Defense attorneys representing all the police officers were huddled together in a meeting on Wednesday morning in Baltimore discussing the decision by prosecutors. Michael Davey, who represents Lt. Brian Rice, who was acquitted July 18 of manslaughter, reckless endangerment and misconduct, said the lawyers would not comment until a statement planned for the afternoon at the Baltimore police union hall.
Davey said the attorneys, who along with their clients now are free for the first time to discuss the cases, were still trying to sort out the impact and details Wednesday morning.
Harold Perry, 75, who lives in a house on the corner where Gray was arrested, said he wanted to see some of the officers convicted, but understood Mosby’s decision not to continue with the case.
“I think she sent the police a message that needed to be sent,” Perry said. “She didn’t want to release these three officers, but she didn’t have any choice because the judge battered down the evidence in the other trials.”

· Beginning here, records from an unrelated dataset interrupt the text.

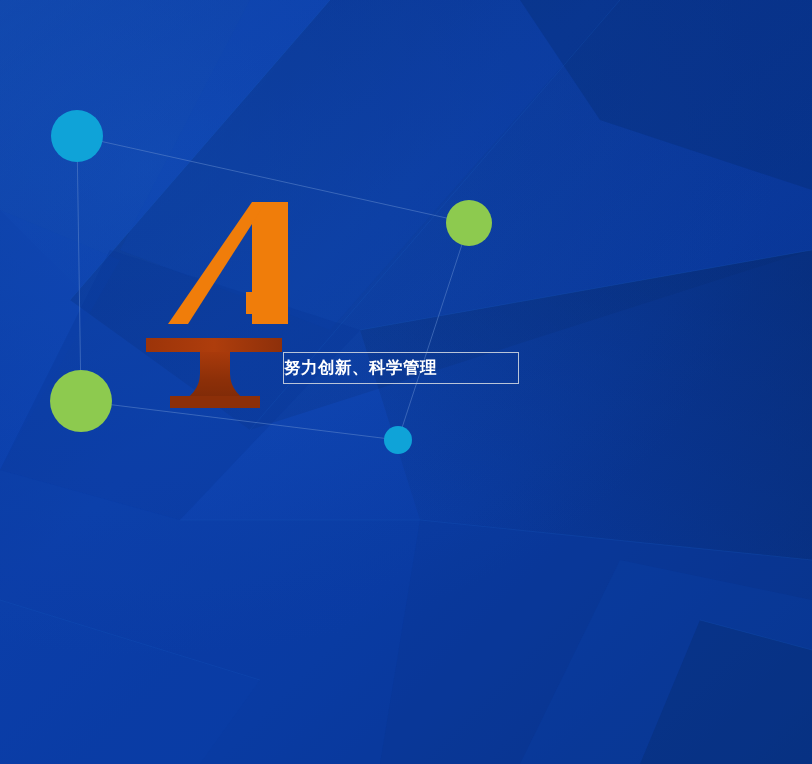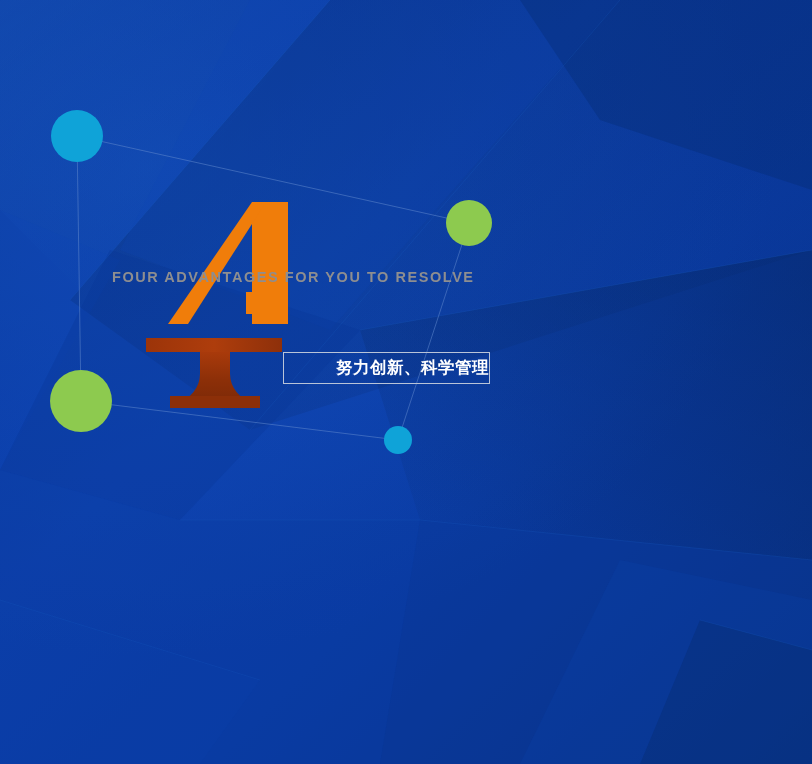"FOUR ADVANTAGES FOR YOU TO" p.eyebrow { html: <p>FOUR ADVANTAGES FOR YOU TO RESOLVE</p> -> none }
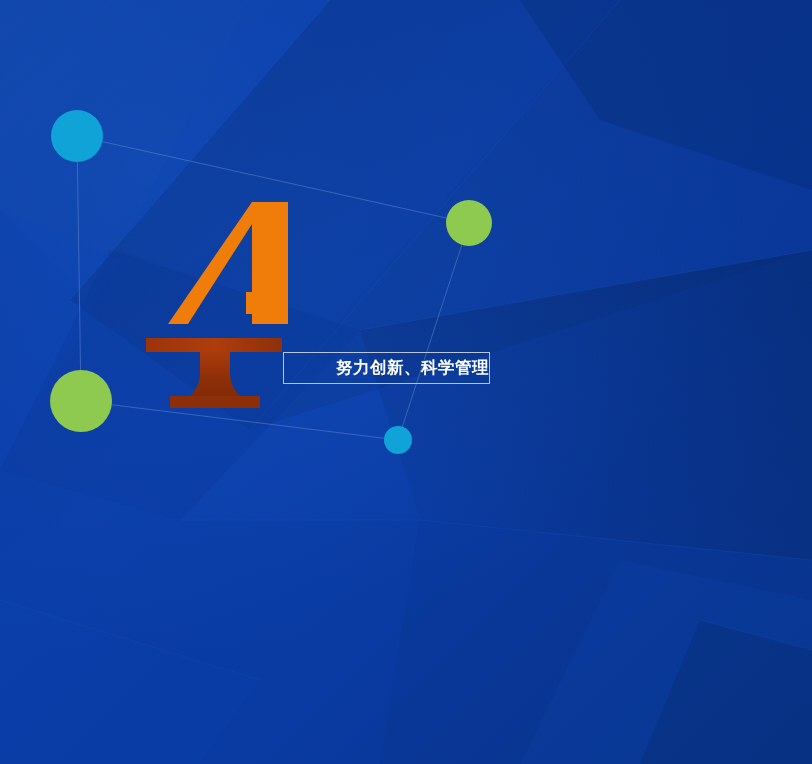"努力创新、科学管理" .tagline-box { justify-content: flex-end -> flex-start; width: 207px -> 236px }
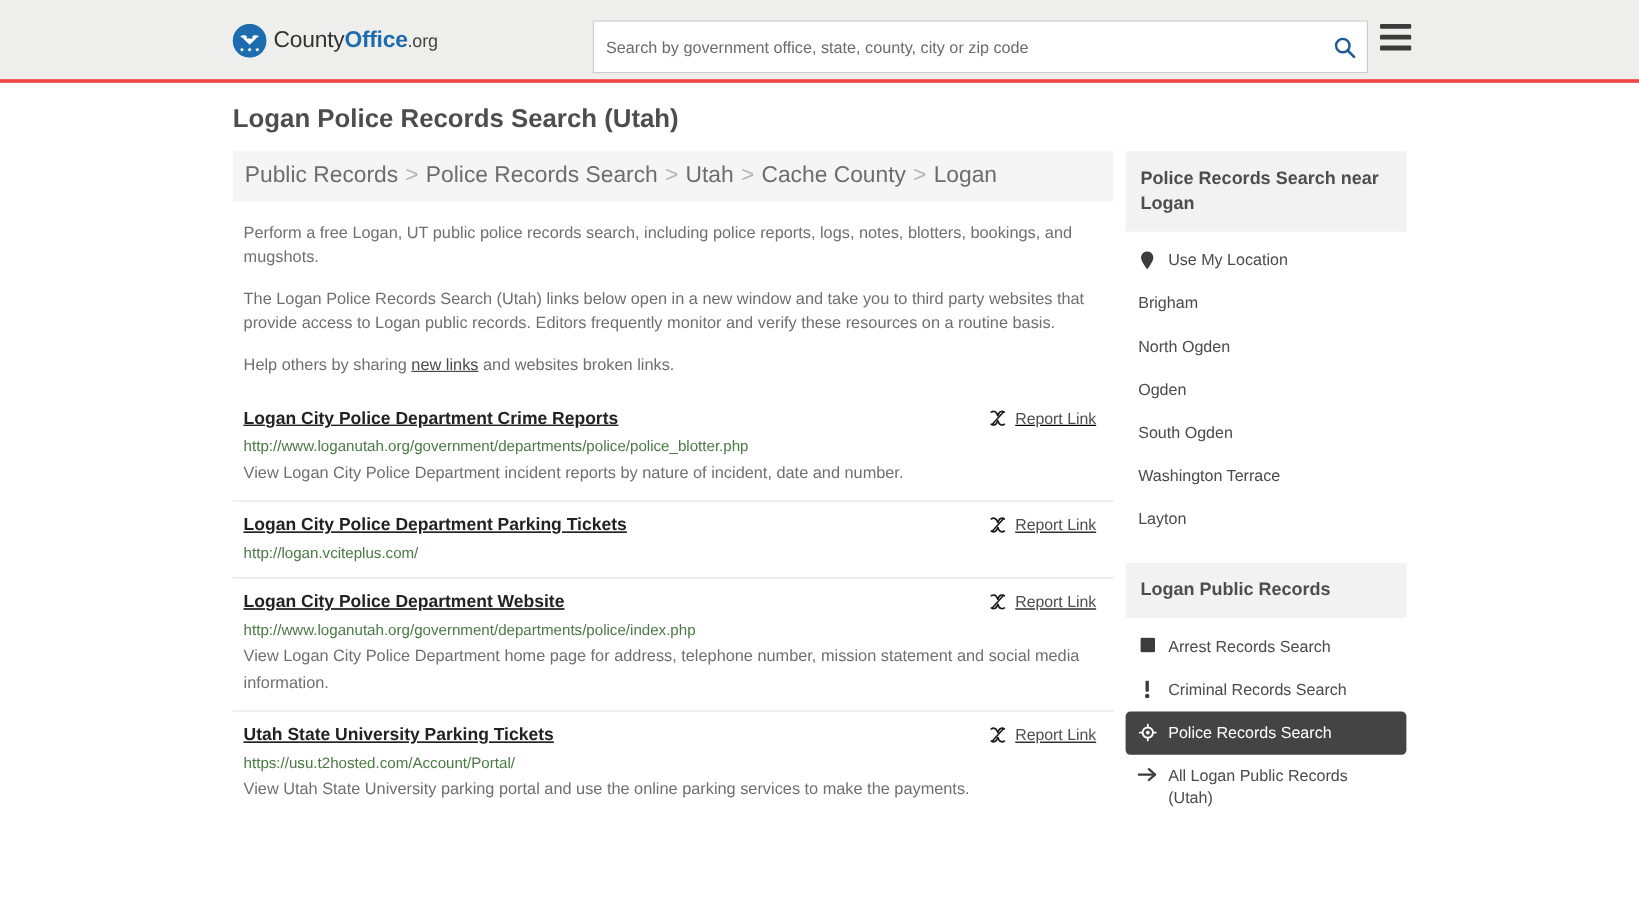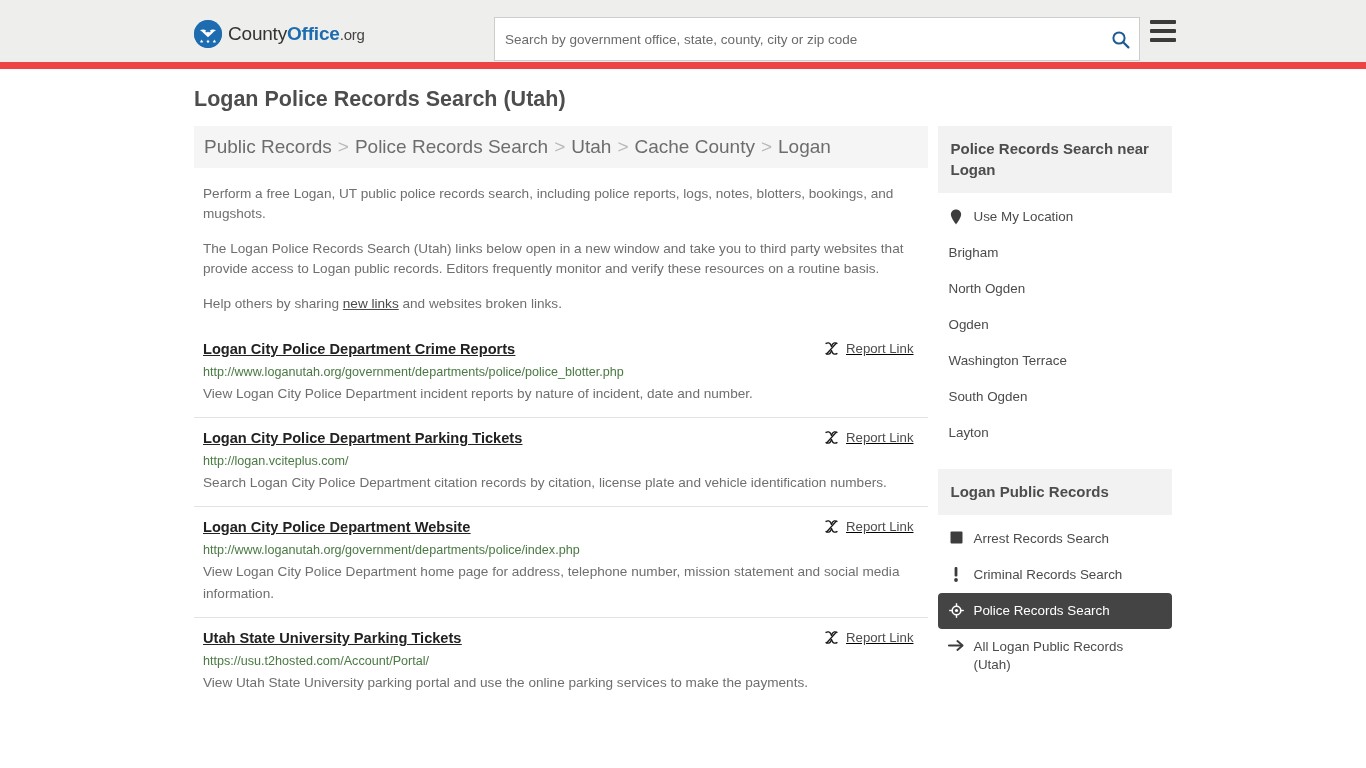"CountyOffice.org" .header { border-bottom: 7px solid #ef4444 -> 3px solid #ef4444 }
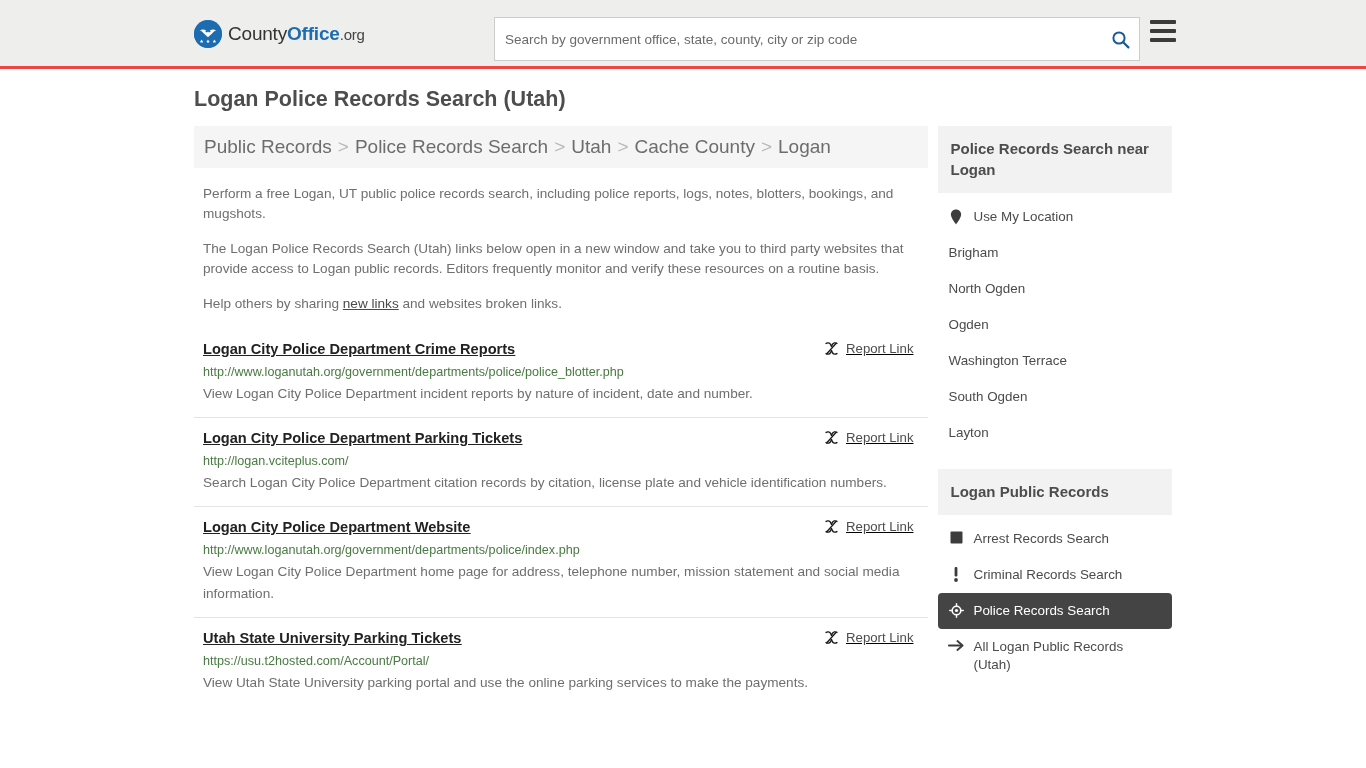"Washington Terrace" div.side-item { order: before "South Ogden" -> after "South Ogden" }
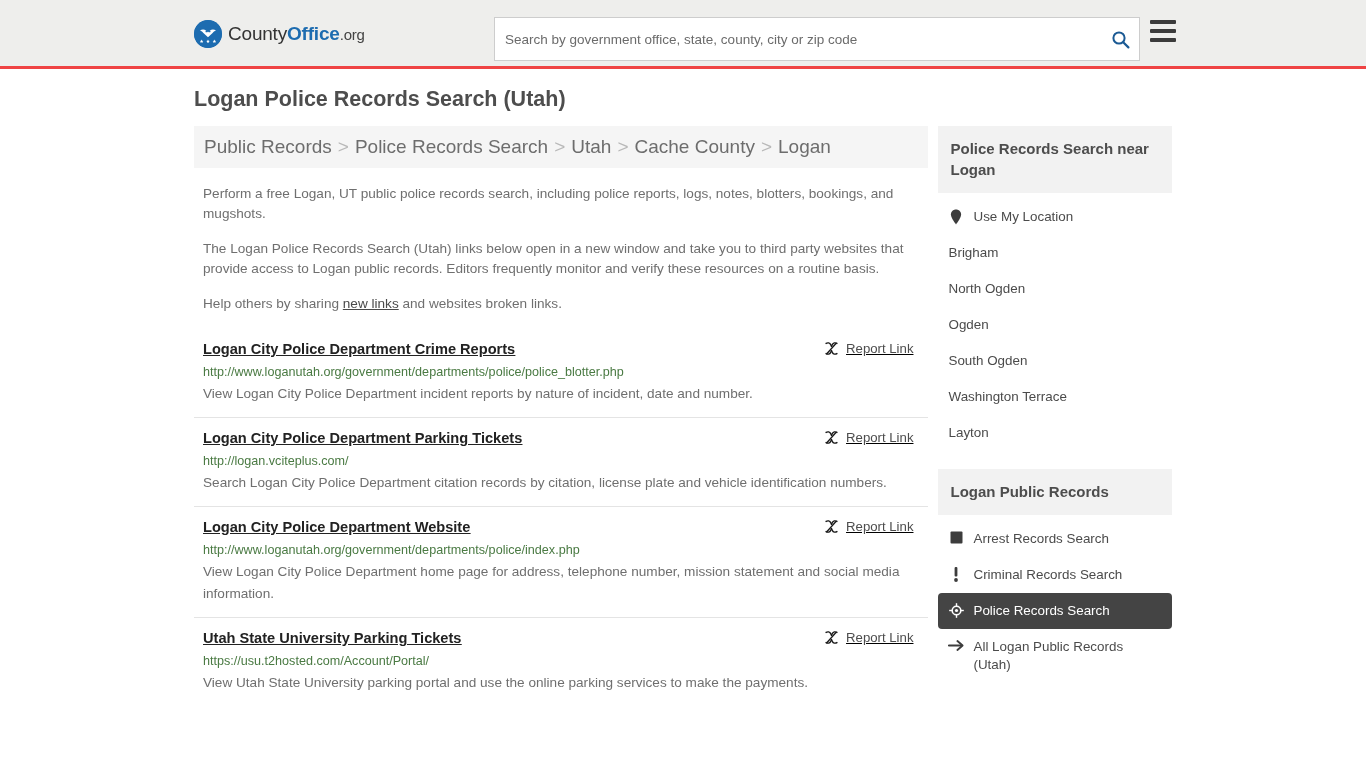"Search Logan City Police Department" div.result-desc { html: <div>Search Logan City Police Department citation records by citation, license plate and vehicle identification numbers.</div> -> none }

Marvin Cheatham, president of the Matthew Henson Neighborhood Association, said the community will get a better sense of closure when the Department of Justice completes its civil rights investigation of the Baltimore Police Department.
In the meantime, he said, the his main focus is preventing violence in the community.
“We’ve got to get closer,” Cheatham said. “We can’t tear up our neighborhood because we didn’t get the decision we wanted.”